● MATERIAL FOR THIS EXERCISE:
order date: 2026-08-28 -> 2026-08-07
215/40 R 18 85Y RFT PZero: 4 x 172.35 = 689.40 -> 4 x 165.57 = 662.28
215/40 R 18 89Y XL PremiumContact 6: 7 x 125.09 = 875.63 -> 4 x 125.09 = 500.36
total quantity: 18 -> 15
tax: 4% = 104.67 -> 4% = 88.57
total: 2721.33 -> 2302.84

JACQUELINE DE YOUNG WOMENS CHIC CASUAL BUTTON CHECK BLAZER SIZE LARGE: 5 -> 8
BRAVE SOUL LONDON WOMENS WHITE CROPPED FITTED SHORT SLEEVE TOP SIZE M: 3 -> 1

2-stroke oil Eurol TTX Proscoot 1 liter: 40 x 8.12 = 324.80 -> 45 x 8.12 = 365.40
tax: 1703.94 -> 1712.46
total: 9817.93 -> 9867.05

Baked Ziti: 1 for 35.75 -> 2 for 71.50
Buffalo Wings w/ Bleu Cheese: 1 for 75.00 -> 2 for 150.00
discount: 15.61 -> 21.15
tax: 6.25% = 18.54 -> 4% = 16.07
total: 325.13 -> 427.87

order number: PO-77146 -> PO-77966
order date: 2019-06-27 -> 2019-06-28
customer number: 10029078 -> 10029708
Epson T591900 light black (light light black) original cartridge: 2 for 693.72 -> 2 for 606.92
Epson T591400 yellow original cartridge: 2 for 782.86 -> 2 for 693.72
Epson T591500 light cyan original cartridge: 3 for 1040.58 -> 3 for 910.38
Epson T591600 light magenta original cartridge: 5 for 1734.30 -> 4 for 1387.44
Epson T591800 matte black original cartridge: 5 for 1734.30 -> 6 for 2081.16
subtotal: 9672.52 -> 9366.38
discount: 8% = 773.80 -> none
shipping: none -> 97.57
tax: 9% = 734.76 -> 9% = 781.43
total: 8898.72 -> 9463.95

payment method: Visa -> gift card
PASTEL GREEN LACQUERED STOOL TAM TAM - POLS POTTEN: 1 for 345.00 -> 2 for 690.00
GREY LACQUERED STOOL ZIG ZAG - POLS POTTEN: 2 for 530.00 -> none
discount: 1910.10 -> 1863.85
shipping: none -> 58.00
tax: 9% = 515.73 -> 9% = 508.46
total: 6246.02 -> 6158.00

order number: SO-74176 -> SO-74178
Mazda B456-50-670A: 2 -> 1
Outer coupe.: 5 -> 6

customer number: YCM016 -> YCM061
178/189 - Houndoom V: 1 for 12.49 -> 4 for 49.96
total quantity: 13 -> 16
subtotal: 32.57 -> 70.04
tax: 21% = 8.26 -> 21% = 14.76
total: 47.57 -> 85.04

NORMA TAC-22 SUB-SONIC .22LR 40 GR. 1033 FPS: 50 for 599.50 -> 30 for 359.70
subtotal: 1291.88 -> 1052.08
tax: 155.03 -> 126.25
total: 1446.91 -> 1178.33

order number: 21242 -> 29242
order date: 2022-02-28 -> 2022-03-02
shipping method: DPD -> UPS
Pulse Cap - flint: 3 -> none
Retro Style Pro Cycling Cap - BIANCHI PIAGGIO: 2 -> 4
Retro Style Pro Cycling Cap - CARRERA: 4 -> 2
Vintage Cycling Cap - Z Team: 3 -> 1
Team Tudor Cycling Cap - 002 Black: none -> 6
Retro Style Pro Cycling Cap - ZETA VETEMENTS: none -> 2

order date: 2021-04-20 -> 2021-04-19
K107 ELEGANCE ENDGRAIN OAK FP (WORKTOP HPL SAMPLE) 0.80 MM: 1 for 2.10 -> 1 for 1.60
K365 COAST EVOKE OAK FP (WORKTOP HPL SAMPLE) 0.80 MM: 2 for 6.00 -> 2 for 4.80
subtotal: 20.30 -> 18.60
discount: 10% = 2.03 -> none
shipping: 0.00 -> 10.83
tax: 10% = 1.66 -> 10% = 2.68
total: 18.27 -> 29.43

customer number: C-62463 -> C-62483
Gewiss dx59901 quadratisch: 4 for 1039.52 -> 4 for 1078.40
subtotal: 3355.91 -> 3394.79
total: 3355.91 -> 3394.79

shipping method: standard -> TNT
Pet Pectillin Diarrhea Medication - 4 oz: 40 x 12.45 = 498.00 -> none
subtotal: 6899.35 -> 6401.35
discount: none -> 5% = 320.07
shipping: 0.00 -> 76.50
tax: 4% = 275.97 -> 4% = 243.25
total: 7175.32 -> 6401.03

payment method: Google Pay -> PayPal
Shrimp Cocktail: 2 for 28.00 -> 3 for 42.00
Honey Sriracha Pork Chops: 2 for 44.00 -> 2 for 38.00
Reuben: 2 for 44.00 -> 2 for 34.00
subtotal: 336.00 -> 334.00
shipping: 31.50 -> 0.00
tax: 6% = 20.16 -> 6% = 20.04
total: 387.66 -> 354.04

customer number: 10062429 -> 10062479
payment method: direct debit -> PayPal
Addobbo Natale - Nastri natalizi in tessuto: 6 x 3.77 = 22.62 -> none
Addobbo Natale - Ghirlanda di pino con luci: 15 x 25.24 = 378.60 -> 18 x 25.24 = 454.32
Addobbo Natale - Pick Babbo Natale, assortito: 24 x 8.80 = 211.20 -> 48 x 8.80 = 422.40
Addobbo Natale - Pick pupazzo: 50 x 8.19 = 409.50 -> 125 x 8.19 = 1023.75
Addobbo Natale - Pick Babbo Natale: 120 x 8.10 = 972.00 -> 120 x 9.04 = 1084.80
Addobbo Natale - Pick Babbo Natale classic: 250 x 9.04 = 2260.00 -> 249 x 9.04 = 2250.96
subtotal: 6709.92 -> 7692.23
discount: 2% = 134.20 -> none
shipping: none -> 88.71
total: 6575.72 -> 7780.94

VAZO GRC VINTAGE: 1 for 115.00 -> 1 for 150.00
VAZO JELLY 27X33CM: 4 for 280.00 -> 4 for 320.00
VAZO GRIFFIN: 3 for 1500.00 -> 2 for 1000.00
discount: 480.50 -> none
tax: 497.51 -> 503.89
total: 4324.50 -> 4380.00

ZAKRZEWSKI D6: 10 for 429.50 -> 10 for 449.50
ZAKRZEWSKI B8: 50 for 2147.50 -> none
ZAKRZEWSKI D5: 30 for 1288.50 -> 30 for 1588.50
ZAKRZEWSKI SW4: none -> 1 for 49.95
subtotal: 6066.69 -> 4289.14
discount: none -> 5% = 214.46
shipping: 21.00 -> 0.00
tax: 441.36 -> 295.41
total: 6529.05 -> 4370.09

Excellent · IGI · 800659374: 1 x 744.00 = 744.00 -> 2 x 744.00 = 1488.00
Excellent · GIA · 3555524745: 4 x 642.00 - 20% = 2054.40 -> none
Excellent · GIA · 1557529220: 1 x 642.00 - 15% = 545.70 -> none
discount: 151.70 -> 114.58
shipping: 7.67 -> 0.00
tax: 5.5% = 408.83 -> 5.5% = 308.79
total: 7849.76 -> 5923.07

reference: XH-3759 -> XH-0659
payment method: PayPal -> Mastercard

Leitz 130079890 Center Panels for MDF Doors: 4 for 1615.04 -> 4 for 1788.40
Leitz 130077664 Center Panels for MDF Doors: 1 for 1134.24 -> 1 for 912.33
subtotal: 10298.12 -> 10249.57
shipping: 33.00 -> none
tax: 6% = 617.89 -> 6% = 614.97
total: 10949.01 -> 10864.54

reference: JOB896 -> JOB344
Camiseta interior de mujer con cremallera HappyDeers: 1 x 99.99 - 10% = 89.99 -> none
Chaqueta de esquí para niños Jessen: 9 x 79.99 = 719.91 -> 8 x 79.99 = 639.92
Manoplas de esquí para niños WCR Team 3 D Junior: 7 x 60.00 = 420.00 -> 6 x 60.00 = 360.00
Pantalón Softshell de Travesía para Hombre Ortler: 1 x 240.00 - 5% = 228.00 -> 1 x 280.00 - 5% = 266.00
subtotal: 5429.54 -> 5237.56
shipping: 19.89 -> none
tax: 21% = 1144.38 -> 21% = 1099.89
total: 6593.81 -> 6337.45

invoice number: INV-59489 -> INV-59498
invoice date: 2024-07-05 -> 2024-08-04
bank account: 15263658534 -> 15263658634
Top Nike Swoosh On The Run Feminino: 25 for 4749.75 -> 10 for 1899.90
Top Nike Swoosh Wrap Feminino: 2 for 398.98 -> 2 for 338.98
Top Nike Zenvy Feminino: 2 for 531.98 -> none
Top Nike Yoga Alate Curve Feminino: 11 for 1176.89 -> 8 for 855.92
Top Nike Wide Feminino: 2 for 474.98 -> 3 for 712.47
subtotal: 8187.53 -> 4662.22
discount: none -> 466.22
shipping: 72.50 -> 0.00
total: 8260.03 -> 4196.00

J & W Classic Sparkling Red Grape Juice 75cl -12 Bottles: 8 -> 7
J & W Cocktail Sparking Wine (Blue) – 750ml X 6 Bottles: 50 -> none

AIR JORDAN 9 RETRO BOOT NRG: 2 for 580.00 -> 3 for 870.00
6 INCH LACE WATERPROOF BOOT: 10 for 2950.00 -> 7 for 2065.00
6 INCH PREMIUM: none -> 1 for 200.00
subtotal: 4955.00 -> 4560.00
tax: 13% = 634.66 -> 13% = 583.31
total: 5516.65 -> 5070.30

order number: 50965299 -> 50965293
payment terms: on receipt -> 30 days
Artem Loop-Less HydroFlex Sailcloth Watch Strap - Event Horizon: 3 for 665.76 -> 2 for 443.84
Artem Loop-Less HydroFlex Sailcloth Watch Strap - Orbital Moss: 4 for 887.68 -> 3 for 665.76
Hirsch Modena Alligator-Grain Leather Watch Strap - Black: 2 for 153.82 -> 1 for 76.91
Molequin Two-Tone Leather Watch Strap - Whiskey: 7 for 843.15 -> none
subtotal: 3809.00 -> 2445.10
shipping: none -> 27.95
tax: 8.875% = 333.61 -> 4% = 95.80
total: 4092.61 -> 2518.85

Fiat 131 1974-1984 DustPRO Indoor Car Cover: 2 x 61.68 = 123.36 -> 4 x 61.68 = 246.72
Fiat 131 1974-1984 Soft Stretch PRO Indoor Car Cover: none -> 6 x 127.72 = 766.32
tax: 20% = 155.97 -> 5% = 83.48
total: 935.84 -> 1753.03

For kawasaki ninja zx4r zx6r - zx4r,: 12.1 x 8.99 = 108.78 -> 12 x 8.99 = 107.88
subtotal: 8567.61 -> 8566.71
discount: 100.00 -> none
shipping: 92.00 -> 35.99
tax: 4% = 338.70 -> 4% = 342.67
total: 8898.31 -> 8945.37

● WHAT NEEDS TO BE DONE:
When the line with "Gewiss dx59901 quadratisch: 4" is reached in the data above, start copying there, and copy each line exactly until the line with "subtotal: 6899.35 -> 6401.35" has been copied; copy nothing else.

● EXPECTED OUTPUT:
Gewiss dx59901 quadratisch: 4 for 1039.52 -> 4 for 1078.40
subtotal: 3355.91 -> 3394.79
total: 3355.91 -> 3394.79

shipping method: standard -> TNT
Pet Pectillin Diarrhea Medication - 4 oz: 40 x 12.45 = 498.00 -> none
subtotal: 6899.35 -> 6401.35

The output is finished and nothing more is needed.